All canine non-core vaccines have a licensed 1-year duration of immunity and are administered on an annual basis.
Non-core vaccines designed to protect against elements of the canine infectious respiratory disease complex (i.e. Bb, CPiV and CIV) would generally be administered to highly social dogs attending, for example, boarding kennels, groomers, dog parks or doggy day care. These products should be given annually to the at-risk population. Given current restrictions on human movement (as outlined above), it is unlikely that many dogs will continue to access such group situations during the COVID-19 pandemic. Once the pandemic has cleared and access to routine preventive healthcare resumes, at-risk dogs should be revaccinated according to manufacturer’s recommendations for these products.
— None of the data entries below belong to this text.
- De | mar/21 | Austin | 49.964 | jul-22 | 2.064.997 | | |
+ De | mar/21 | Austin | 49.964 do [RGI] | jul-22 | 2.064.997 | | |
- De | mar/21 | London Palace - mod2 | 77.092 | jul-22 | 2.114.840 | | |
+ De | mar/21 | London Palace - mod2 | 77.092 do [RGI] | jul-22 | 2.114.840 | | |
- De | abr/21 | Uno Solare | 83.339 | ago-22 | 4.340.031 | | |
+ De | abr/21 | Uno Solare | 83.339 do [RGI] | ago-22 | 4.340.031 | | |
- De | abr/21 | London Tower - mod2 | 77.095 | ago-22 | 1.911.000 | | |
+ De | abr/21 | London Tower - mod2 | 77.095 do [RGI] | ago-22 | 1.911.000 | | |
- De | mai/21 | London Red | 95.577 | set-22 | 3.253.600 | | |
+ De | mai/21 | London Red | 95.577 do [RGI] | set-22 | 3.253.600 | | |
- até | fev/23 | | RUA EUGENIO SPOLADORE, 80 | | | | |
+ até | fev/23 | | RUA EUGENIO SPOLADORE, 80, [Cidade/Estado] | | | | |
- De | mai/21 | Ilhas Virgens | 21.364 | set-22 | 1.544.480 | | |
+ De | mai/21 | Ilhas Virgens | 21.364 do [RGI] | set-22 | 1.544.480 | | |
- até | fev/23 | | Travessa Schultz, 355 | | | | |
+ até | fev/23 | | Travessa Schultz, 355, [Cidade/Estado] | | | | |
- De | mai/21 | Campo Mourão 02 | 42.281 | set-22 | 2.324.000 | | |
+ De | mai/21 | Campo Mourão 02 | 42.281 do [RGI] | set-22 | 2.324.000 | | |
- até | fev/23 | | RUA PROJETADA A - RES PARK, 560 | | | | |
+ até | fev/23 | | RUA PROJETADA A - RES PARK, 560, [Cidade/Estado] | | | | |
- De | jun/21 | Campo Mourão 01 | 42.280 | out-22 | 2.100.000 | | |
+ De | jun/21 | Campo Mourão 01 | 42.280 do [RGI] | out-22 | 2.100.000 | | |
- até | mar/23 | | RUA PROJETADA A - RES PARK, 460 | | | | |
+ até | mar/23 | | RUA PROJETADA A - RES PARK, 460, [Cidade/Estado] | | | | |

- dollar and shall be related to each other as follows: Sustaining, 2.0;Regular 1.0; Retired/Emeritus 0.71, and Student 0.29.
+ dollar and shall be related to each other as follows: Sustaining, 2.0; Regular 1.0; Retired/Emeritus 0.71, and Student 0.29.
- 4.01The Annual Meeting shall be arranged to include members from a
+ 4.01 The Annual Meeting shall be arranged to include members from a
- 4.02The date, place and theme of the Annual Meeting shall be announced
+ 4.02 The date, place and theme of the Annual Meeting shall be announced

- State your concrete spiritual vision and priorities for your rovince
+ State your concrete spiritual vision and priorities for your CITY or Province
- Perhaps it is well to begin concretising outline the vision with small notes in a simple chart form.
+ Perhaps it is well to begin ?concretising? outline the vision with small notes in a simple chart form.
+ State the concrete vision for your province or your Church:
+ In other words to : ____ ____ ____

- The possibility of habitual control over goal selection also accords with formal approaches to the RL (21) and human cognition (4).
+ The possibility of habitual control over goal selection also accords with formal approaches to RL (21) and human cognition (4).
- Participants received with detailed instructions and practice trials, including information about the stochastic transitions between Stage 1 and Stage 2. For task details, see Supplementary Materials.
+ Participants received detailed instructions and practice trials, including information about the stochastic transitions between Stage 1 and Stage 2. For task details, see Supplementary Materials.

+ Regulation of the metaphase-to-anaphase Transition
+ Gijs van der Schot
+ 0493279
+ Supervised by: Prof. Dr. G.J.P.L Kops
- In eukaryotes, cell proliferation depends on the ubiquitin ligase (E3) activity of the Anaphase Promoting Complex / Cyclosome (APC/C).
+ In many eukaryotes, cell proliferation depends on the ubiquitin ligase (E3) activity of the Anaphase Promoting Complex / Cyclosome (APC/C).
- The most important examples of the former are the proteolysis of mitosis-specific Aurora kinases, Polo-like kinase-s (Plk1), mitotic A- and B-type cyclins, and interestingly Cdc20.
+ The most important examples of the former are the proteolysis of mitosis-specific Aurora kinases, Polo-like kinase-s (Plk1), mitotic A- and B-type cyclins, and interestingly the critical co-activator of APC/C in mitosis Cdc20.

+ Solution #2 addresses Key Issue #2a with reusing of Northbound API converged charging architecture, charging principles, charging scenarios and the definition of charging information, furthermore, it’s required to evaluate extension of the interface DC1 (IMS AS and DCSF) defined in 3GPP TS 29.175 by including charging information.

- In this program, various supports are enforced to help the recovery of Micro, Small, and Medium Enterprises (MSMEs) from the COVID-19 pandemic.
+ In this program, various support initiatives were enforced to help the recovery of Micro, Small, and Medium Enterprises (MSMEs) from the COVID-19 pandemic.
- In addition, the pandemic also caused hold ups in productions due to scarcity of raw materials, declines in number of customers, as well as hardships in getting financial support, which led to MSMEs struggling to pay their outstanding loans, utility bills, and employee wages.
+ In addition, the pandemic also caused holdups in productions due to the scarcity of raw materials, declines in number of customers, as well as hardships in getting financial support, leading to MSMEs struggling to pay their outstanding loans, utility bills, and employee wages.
Vaccines designed to protect against Leptospira infections are given to many dogs deemed at-risk throughout the world. Although these products also have a 1-year licensed duration of immunity, there is some leeway in this. The VGG recommends that a dog that has missed an annual booster by a period of up to 3 months, can be given a single booster vaccine; however, for periods of over 3 months, two vaccines given 2 – 4 weeks apart should be administered. If the COVID-19 restrictions prevent access to vaccination, veterinarians should use this advice to reimplement Leptospira vaccination once the pandemic has resolved. Puppies deemed to have an at-risk lifestyle must receive a similar primary course of Leptospira vaccine, and may need to start the course again, if, for example, they had only received one vaccine before restrictions were put in place.

FeLV vaccine is widely used globally in adult cats and WSAVA recommendations are for revaccination only every 2 – 3 years. If an adult cat is due revaccination on a 2-year cycle, then there is likely to be protection for at least another year. Once access to the veterinary practice is available after the pandemic, a single booster vaccine may be given to restart the regular protocol. Kittens that have not received two doses of FeLV vaccine may need to start the primary course again once there is access to the practice for non-essential healthcare.
Other feline non-core vaccines have a licensed 1-year duration of immunity and in order to maintain protection, cats should receive these as soon as possible after the COVID-19 pandemic abates and according to manufacturer’s recommendations.

The advice in this document takes into account the ‘worst case scenario’ that is currently in play in many countries at an advanced stage of the COVID-19 pandemic, with restrictions on public movement and availability of all but emergency veterinary healthcare. Veterinarians should be able to reassure owners that failure to revaccinate their pets on the precise anniversary of the last vaccination does not mean (especially for CORE vaccines) that their pet is unprotected and that individual pets with ‘lapsed’ vaccination will be revaccinated, according to advice from guidelines groups and manufacturers to ensure immunity is maintained at the earliest opportunity.